Set in Frankfurt’s Institute for the Insane and Epileptic, the book weaves among the lives of the asylum’s residents, both patients and workers, depicting a sliver of the world poised to tighten into a perfected society or else unravel into chaos. Since we know that Germany managed to approach both these extremes in the following century, the book takes on a prescient tone that helps justify the sometimes overwhelming level of detail about such topics as phrenology and improved care for the mentally ill. What it does not help justify is the central character of Hannah, who is so fragile, so helpless, so beleaguered by her feminine emotions that I began to wonder whether Dudman hadn’t done too good a job of immersing herself in 19th century theories of the mind, and come to believe in the myth of the hysterical woman.

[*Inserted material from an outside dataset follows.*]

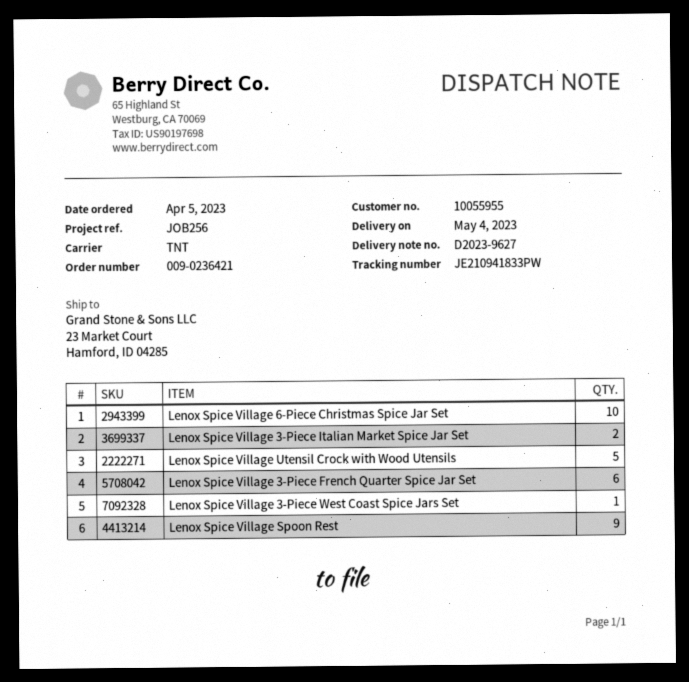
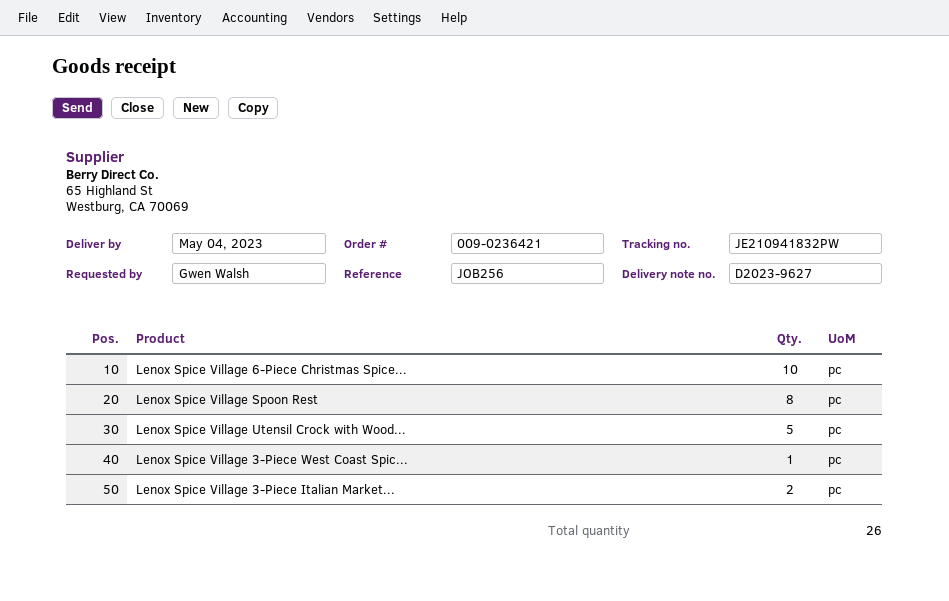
tracking number: JE210941833PW -> JE210941832PW
Lenox Spice Village 3-Piece French Quarter Spice Jar Set: 6 -> none
Lenox Spice Village Spoon Rest: 9 -> 8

Maybe I’m making the mistake of judging Hanna through a modern woman’s eyes, but even when all the gruesome details of her unfortunate love affair had been laid bare I still couldn’t wrap my mind around why she had lost her wits. Though the sections of the book narrated in her voice are often poetically compelling (“There is nothing there. Just an emptiness that sucks me in like the heated glass of the physician’s cup once drew in my flesh and then blood. I call for Jehova and then I call for you”), more often than not, they left me psychologically confounded: severe melancholy is one thing, but not knowing where, when, or even who you are for months on end sounds like an unlikely reaction to heartbreak.

Luckily, Hannah’s isn’t the only tale filling these pages. There are also two unusual and engrossing love affairs among the asylum’s workers, the more plausible ailments of Hannah’s fellow patients, and the family crisis plaguing the doctor in charge of the asylum, Heinrich Hoffman, famous author of the popular children’s book Struwwelpeter, and a pioneer of the scientific approach to mental disease. Dudman never allows us to immerse fully in any one of these storylines, instead dipping us guardedly in for brief and narrow glimpses. The style could have been distancing and irritating, but, in fact, it works well: the brief, jerky jumps between voices mimics the unease of the asylum and its residents, and the limited access we gain into the events as they unfold helps us appreciate the poor understanding of these happenings by the characters themselves.

Running beneath the surface of these stories are a host of questions about the nature and causes of mental disease. Dudman does an excellent job of evoking the frightening and somewhat invigorating uncertainty of medicine in the mid-1800s, an era when the old theories and practices had come to seem inadequate, but no clear successors had yet emerged. Hoffman laments, “the hopeless lot of the modern doctor, who is in the hapless position of knowing that most of the things he carries in his black case and most of his treatments have no point at all.” As a somaticist of the mind, Hoffman is convinced that mental maladies arise out of, and must be cured through, physical maladies, but he does not yet have the evidence to refute those who maintain the old view, that mental disease is moral disease, a sickness of the soul, which can only be cured by “enabling the higher human mind to gain control of its baser animal instincts.” His increasingly unprofessional sessions with Hannah are cast partly as the desperate attempts of a scientist to uncover evidence for his intuitions. As a chronicle of the floundering and egotism that can attache to experimental exploration, and a portrait of pre-Nazi German anti-Semitism, 98 Reasons for Being succeeds wonderfully.